Table of Contents
| Pt. I | Starting out right to control your cholesterol | 9 |
| Ch. 1 | Conquering cholesterol is easier (and more pleasant) than you think | 11 |
| Ch. 2 | Favorite foods for controlling cholesterol | 27 |
| Ch. 3 | Looking at those foods you've been warned about | 41 |
| Ch. 4 | Controlling cholesterol when eating out | 57 |
| Ch. 5 | Gearing up for healthy cooking | 67 |
| Pt. II | Mastering the beneficial breakfast | 77 |
| Ch. 6 | Greating the morning with healthy carbs | 79 |
| Ch. 7 | Starting your day with protein | 91 |
| Ch. 8 | Having breakfast in a jiffy | 103 |
| Pt. III | Making your day with heart-healthy starters | 117 |
| Ch. 9 | Preparing soup, simple and hearty | 119 |
| Ch. 10 | Super salads for everyday meals | 141 |
| Ch. 11 | Mouth-watering morsels for special occasions | 161 |
| Pt. IV | Having your poultry, fish, and meat | 173 |
| Ch. 12 | Flocking to chicken and turkey : new ways to prepare old favorites | 175 |
| Ch. 13 | Serving up great-tasting seafood | 199 |
| Ch. 14 | Managing meats in a healthy diet | 221 |
| Pt. V | A harvest of cholesterol-controlling veggies, beans, and grains | 237 |
| Ch. 15 | Welcoming heart-friendly veggies into your kitchen | 239 |
| Ch. 16 | Betting on beans and other legumes for lower cholesterol | 257 |
| Ch. 17 | Quality grains for your heart's sake | 277 |
| Pt. VI | Savory accompaniments and sweet finishes | 299 |
| Ch. 18 | Sparking flavors with seasonings and sauces | 301 |
| Ch. 19 | Dishing up fruit for dessert | 315 |
| Ch. 20 | Baked goods that keep the heart ticking | 329 |
| Pt. VII | The part of tens | 341 |
| Ch. 21 | Ten beverages that say, "here's to your health!" | 343 |
| Ch. 22 | Ten ways to trim your food bill | 349 |
Read a Sample Chapter
Low-Cholesterol Cookbook For Dummies
By Molly Siple John Wiley & Sons
ISBN: 0-7645-7160-5
Chapter One
Conquering Cholesterol Is Easier (and More Pleasant) Than You Think
In This Chapter
* Sorting out kinds of cholesterol
* Increasing the good cholesterol and lowering the bad
* Reducing heart disease risk factors
* Developing a way of eating to control cholesterol
* Linking cholesterol to carbohydrate intake
* Having firsts but not seconds
* Introducing the recipes
The heart goes about its business, beating 100,000 times a day, and you probably hardly give it a thought, until perhaps you have your cholesterol checked and find out it's too high. Then suddenly caring for this precious piece of yourself takes center stage.
In fact, you need to take care of your heart even if your cholesterol levels are normal. And that's the reason I wrote this cookbook - to give you a tool for controlling cholesterol and keeping your heart healthy with good nutrition.
This chapter starts with a brief description of cholesterol. I then introduce you to a healthy way of eating and discuss types of foods that you should include in a heart-healthy diet. I describe other risk factors for heart disease and explain how the same foods that lower cholesterol help these conditions too. Next, I give a warning about portion control. Finally, I discuss the recipes and their inspiration.

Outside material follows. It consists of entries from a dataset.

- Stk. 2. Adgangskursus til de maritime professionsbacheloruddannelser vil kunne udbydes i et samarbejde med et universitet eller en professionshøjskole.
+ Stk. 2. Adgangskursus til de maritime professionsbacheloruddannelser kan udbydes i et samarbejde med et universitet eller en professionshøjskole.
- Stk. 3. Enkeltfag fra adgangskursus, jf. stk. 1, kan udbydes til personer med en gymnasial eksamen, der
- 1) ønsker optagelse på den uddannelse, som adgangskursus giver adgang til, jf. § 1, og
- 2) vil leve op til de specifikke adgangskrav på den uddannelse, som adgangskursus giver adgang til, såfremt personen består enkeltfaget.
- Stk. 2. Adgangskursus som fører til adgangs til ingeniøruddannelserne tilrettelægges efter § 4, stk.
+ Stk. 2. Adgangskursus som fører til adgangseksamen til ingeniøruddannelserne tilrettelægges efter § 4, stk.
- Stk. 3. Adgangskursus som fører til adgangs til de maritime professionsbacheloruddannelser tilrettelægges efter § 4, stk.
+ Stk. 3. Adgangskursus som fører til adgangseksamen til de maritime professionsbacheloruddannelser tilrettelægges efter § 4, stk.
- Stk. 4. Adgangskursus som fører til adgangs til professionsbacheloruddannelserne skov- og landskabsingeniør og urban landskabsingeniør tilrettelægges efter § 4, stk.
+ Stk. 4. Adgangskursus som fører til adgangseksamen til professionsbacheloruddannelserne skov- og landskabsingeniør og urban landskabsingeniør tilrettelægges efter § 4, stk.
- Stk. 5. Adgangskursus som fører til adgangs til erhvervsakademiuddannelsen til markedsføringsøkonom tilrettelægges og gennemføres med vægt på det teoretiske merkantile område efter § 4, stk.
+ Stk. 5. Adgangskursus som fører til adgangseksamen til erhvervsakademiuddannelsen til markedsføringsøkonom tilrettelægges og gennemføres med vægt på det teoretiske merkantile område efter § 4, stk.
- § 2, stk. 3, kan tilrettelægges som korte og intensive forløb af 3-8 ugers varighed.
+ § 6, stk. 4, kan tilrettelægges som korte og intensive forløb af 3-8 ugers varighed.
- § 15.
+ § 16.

Cholesterol Doesn't Grow on Trees
The liverproduces cholesterol, whether it's your liver or the liver of a chicken or cow. Only animal products, such as eggs, meat, and dairy foods, contain cholesterol. Plants don't have livers and they don't contain any cholesterol, which is one reason why a cholesterol-controlling diet features plants.
TECHNICAL STUFF
The body manufactures cholesterol by hooking 15 two-carbon acetates (vinegars) end to end, and after some other steps, a 27-carbon cholesterol molecule is formed. But here's what's really interesting - those two-carbon acetates can come from several sources, including fatty acids, protein, sugars, and starches. Alcohol can also provide acetates for the production of cholesterol!
Normally, your body produces less cholesterol when more is consumed. However, in some people, their blood level of cholesterol increases when they consume more cholesterol. Individual responses to dietary cholesterol vary widely.

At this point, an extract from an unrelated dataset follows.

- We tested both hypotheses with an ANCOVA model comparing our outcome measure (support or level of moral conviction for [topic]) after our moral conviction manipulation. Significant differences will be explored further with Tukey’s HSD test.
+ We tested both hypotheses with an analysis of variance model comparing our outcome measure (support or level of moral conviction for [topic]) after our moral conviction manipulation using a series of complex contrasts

Cholesterol can be dangerous because if it accumulates on artery walls it can block the flow of blood to the organs, including the heart. This blockage results in a disease called atherosclerosis, a major cause of heart attacks and stroke.
What we call cholesterol circulating in the blood is actually a lipoprotein. A lipoprotein is a package of cholesterol, protein, and fat that the liver assembles and releases into the bloodstream. For more details about cholesterol and the heart, take a look at Controlling Cholesterol For Dummies, by Carol Ann Rinzler and Martin W. Graf, MD, published by Wiley.
There are many different types of lipoproteins, but the two you hear most about are low-density lipoproteins (LDL) and high-density lipoproteins (HDL).
LDL hauls out cholesterol from the liver and it's this cholesterol that deposits in arterial walls and initiates the formation of plaques which can narrow the artery. Most often a blood clot at the site where the artery has narrowed blocks the flow of blood and triggers a heart attack. (That's why it's called the bad cholesterol.) HDL carries cholesterol back to the liver for conversion into bile acids and excretion via the intestinal track. (In this way, HDL earns its nickname, the good cholesterol.)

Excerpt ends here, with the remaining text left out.